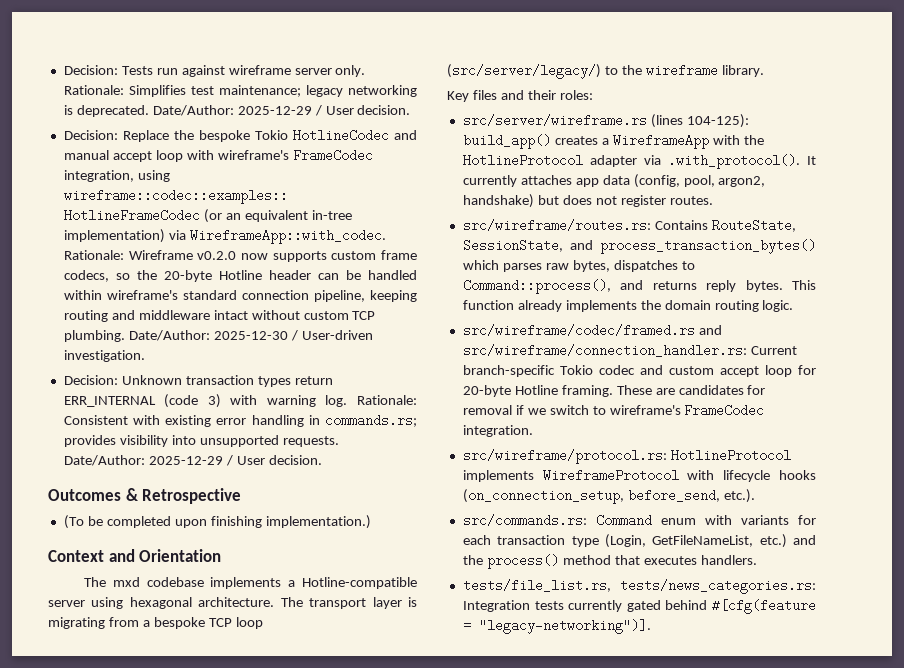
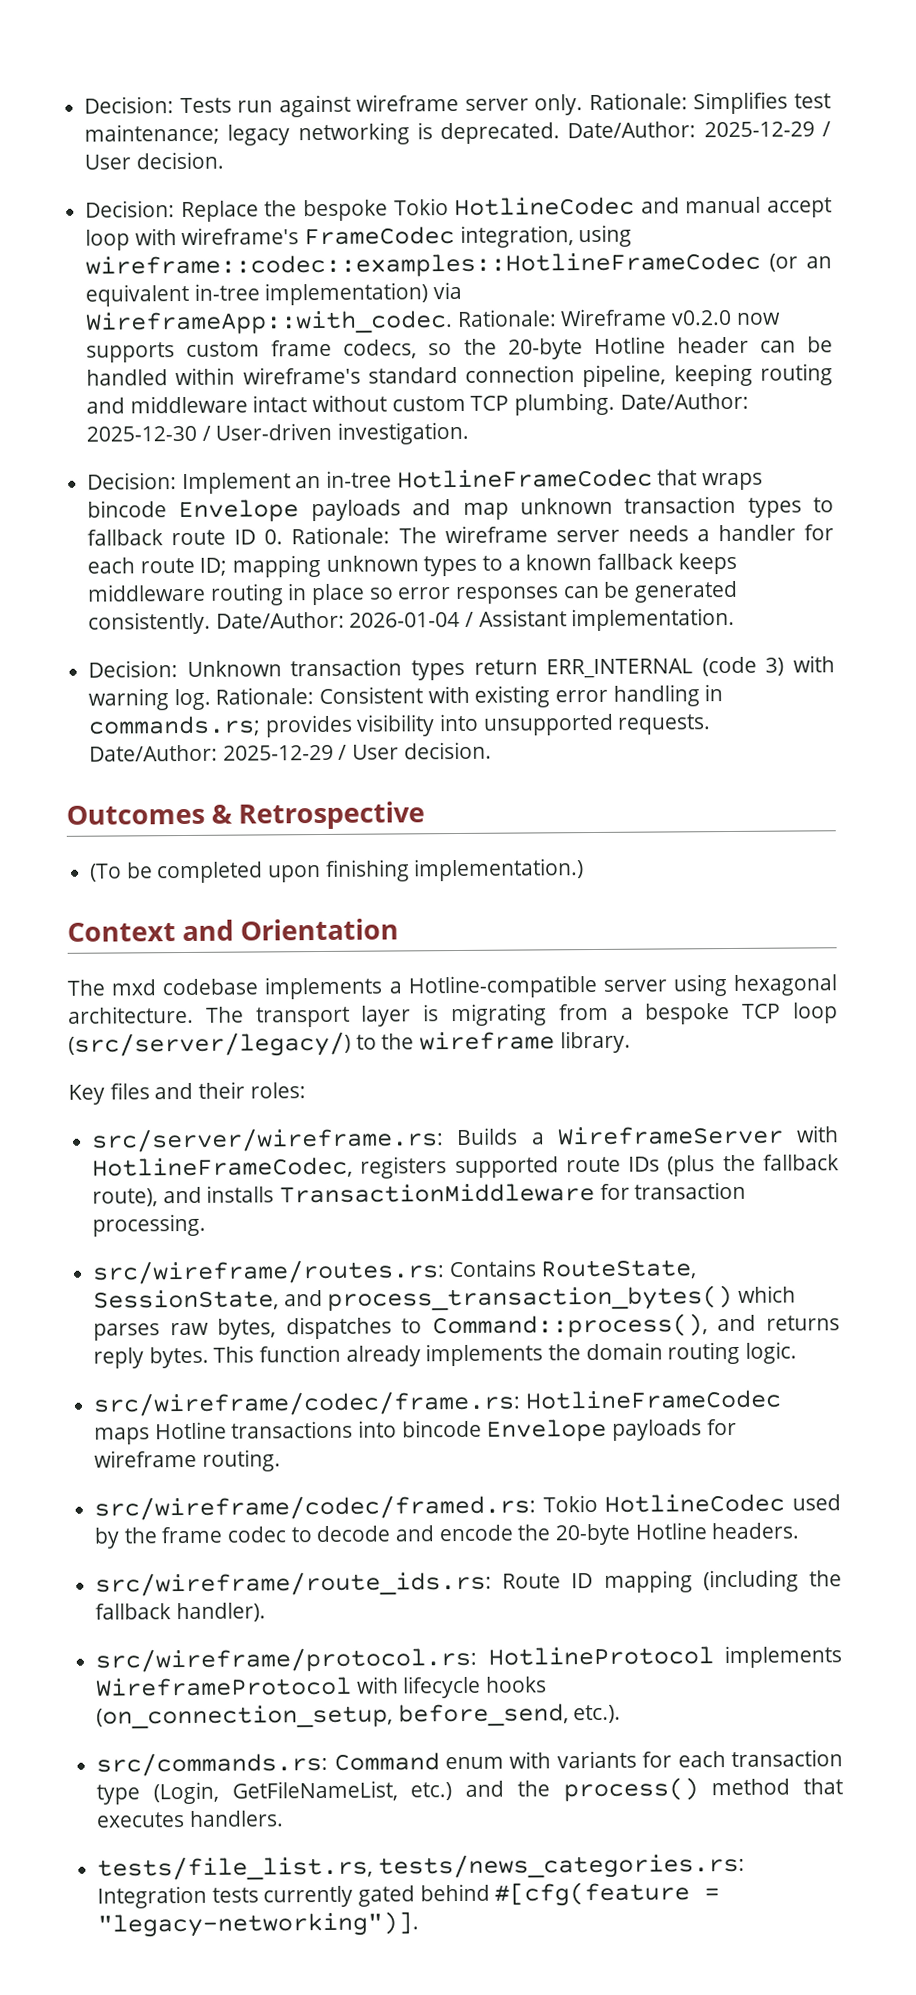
+ Decision: Implement an in-tree HotlineFrameCodec that wraps bincode Envelope payloads and map unknown transaction types to fallback route ID 0. Rationale: The wireframe server needs a handler for each route ID; mapping unknown types to a known fallback keeps middleware routing in place so error responses can be generated consistently. Date/Author: 2026-01-04 / Assistant implementation.
- src/server/wireframe.rs (lines 104-125): build_app() creates a WireframeApp with the HotlineProtocol adapter via .with_protocol(). It currently attaches app data (config, pool, argon2, handshake) but does not register routes.
+ src/server/wireframe.rs: Builds a WireframeServer with HotlineFrameCodec, registers supported route IDs (plus the fallback route), and installs TransactionMiddleware for transaction processing.
- src/wireframe/codec/framed.rs and src/wireframe/connection_handler.rs: Current branch-specific Tokio codec and custom accept loop for 20-byte Hotline framing. These are candidates for removal if we switch to wireframe's FrameCodec integration.
+ src/wireframe/codec/frame.rs: HotlineFrameCodec maps Hotline transactions into bincode Envelope payloads for wireframe routing.
+ src/wireframe/codec/framed.rs: Tokio HotlineCodec used by the frame codec to decode and encode the 20-byte Hotline headers.
+ src/wireframe/route_ids.rs: Route ID mapping (including the fallback handler).

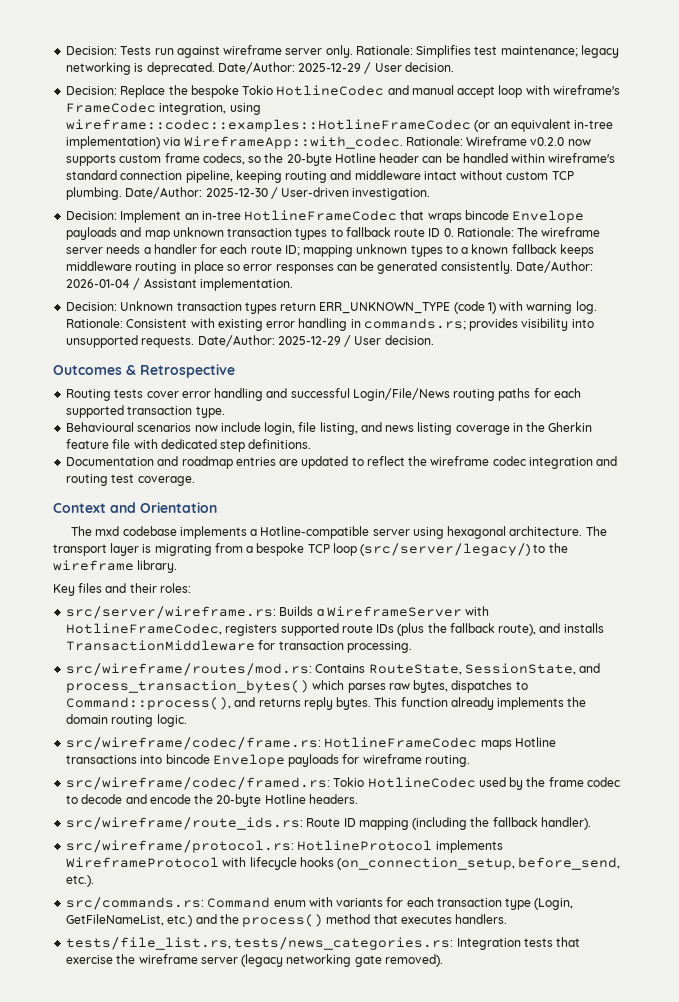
- Decision: Unknown transaction types return ERR_INTERNAL (code 3) with warning log.
+ Decision: Unknown transaction types return ERR_UNKNOWN_TYPE (code 1) with warning log.
- (To be completed upon finishing implementation.)
+ Routing tests cover error handling and successful Login/File/News routing paths for each supported transaction type.
+ Behavioural scenarios now include login, file listing, and news listing coverage in the Gherkin feature file with dedicated step definitions.
+ Documentation and roadmap entries are updated to reflect the wireframe codec integration and routing test coverage.
- src/wireframe/routes.rs: Contains RouteState, SessionState, and process_transaction_bytes() which parses raw bytes, dispatches to Command::process(), and returns reply bytes.
+ src/wireframe/routes/mod.rs: Contains RouteState, SessionState, and process_transaction_bytes() which parses raw bytes, dispatches to Command::process(), and returns reply bytes.
- tests/file_list.rs, tests/news_categories.rs: Integration tests currently gated behind #[cfg(feature = "legacy-networking")].
+ tests/file_list.rs, tests/news_categories.rs: Integration tests that exercise the wireframe server (legacy networking gate removed).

Your goal ▸ Pictures aside, return exactly the lines from the data above, starting at the line that has "- src/wireframe/codec/framed.rs and" and ending at the line that has "dedicated step definitions.", both included.

Result of this exercise ▸
- src/wireframe/codec/framed.rs and src/wireframe/connection_handler.rs: Current branch-specific Tokio codec and custom accept loop for 20-byte Hotline framing. These are candidates for removal if we switch to wireframe's FrameCodec integration.
+ src/wireframe/codec/frame.rs: HotlineFrameCodec maps Hotline transactions into bincode Envelope payloads for wireframe routing.
+ src/wireframe/codec/framed.rs: Tokio HotlineCodec used by the frame codec to decode and encode the 20-byte Hotline headers.
+ src/wireframe/route_ids.rs: Route ID mapping (including the fallback handler).

- Decision: Unknown transaction types return ERR_INTERNAL (code 3) with warning log.
+ Decision: Unknown transaction types return ERR_UNKNOWN_TYPE (code 1) with warning log.
- (To be completed upon finishing implementation.)
+ Routing tests cover error handling and successful Login/File/News routing paths for each supported transaction type.
+ Behavioural scenarios now include login, file listing, and news listing coverage in the Gherkin feature file with dedicated step definitions.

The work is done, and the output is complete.